Martin Boisseau: "Surfaces inertielles et seuils optiques"

Avec cette série de tableaux-installation, j’explore la couleur pour une première fois. Ces tableaux-installation proposent une expérience phénoménologique où la saturation mouvante de la couleur et les limites physiologiques de la vision sont mises en jeu. Avec la curieuse triangulation que constituent la couleur matière, la couleur lumière et l’œil, je propose d’expérimenter une sensation par laquelle l’expérience visible du tableau s’expose comme un dérèglement, comme un joyeux bouleversement de la capacité même de regarder.

L’interaction entre le dispositif d’éclairage et la surface peinte, crée une situation dans laquelle les sous couches du tableau remontent à la surface et font, tour à tour, apparaître et disparaître des formes colorées : le lieu même de la couleur semble indéterminé.

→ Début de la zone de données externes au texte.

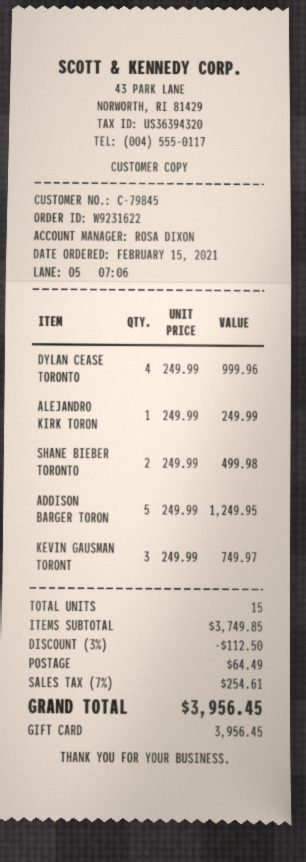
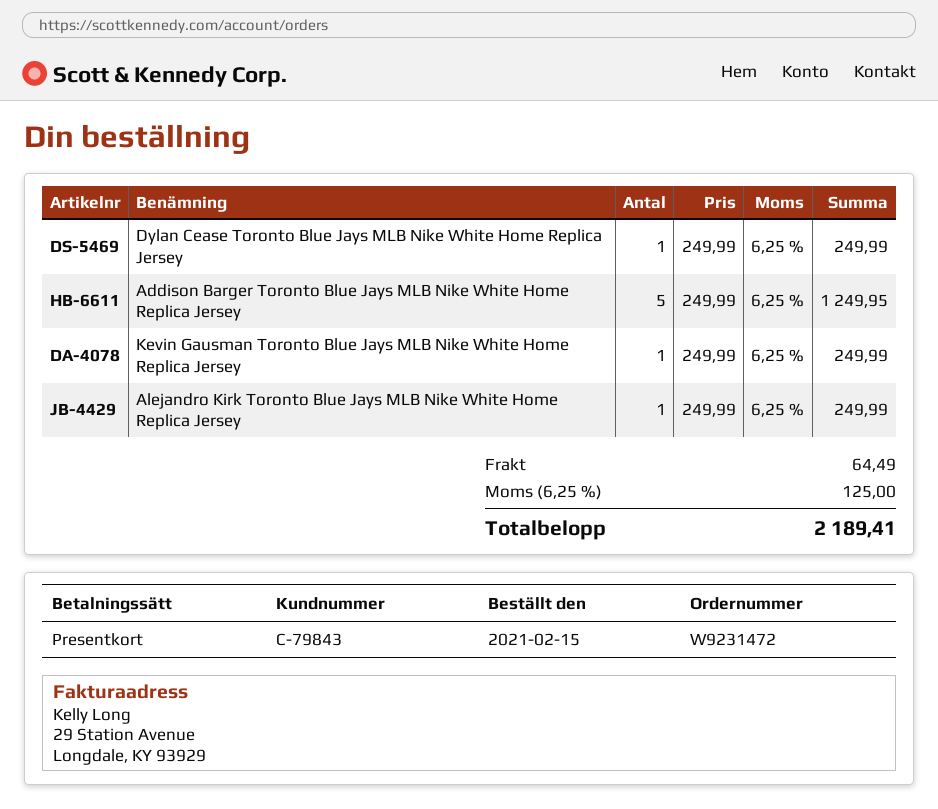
order number: W9231622 -> W9231472
customer number: C-79845 -> C-79843
DYLAN CEASE TORONTO: 4 x 249.99 = 999.96 -> 1 x 249.99 = 249.99
SHANE BIEBER TORONTO: 2 x 249.99 = 499.98 -> none
KEVIN GAUSMAN TORONT: 3 x 249.99 = 749.97 -> 1 x 249.99 = 249.99
discount: 3% = 112.50 -> none
tax: 7% = 254.61 -> 6.25% = 125.00
total: 3956.45 -> 2189.41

Consentir à cette expérience, c’est accepter de ne plus savoir où se situe la couleur : ne plus savoir en quelles proportions de l’œil, du tableau ou de l’éclairage elle est arrimée.

Il s’agit ici, pour moi, d’évoquer la dépossession psychique que provoque parfois le retournement de la pensée sur elle-même, du vertige désorienté de celle-ci, alors qu’elle prend ses propres conditions de possibilité comme objet d’attention. Je désire révulser le regard et le fasciner de ne plus savoir à quoi attribuer ce qu’il voit.